##### Records to use #####

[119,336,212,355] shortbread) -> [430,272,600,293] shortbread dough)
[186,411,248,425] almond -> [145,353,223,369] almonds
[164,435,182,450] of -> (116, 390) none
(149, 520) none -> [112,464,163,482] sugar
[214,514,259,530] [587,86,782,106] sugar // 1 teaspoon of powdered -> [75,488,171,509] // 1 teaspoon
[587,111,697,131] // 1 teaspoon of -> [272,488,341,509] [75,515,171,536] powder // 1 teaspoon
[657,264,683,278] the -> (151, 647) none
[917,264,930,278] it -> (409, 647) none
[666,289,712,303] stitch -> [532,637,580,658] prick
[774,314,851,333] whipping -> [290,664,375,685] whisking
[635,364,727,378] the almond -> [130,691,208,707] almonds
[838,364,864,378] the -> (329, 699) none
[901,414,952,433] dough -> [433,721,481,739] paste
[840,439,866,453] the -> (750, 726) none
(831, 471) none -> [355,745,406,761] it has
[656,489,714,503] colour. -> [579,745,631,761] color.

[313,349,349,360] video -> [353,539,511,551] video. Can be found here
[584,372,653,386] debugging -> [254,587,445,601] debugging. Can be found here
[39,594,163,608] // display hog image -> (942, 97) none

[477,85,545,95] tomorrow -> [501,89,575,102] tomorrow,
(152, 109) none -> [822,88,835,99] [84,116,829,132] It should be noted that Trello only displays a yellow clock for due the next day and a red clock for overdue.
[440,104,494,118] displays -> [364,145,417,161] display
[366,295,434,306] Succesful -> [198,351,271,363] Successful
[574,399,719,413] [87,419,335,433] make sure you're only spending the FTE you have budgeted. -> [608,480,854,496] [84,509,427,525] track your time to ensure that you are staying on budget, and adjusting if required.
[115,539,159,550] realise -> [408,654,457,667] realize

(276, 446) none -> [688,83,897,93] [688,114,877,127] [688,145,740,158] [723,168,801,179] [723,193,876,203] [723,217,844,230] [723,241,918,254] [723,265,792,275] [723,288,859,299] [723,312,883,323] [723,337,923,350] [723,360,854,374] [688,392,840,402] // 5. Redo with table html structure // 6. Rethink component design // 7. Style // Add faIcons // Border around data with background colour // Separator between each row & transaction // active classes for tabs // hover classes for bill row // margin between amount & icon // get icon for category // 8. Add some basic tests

#####

Work instruction - Give an exact copy of the lines above from the line with "[477,85,545,95] tomorrow ->" up to and including the line with "[115,539,159,550] realise ->", and leave everything else out.

Written reply -
[477,85,545,95] tomorrow -> [501,89,575,102] tomorrow,
(152, 109) none -> [822,88,835,99] [84,116,829,132] It should be noted that Trello only displays a yellow clock for due the next day and a red clock for overdue.
[440,104,494,118] displays -> [364,145,417,161] display
[366,295,434,306] Succesful -> [198,351,271,363] Successful
[574,399,719,413] [87,419,335,433] make sure you're only spending the FTE you have budgeted. -> [608,480,854,496] [84,509,427,525] track your time to ensure that you are staying on budget, and adjusting if required.
[115,539,159,550] realise -> [408,654,457,667] realize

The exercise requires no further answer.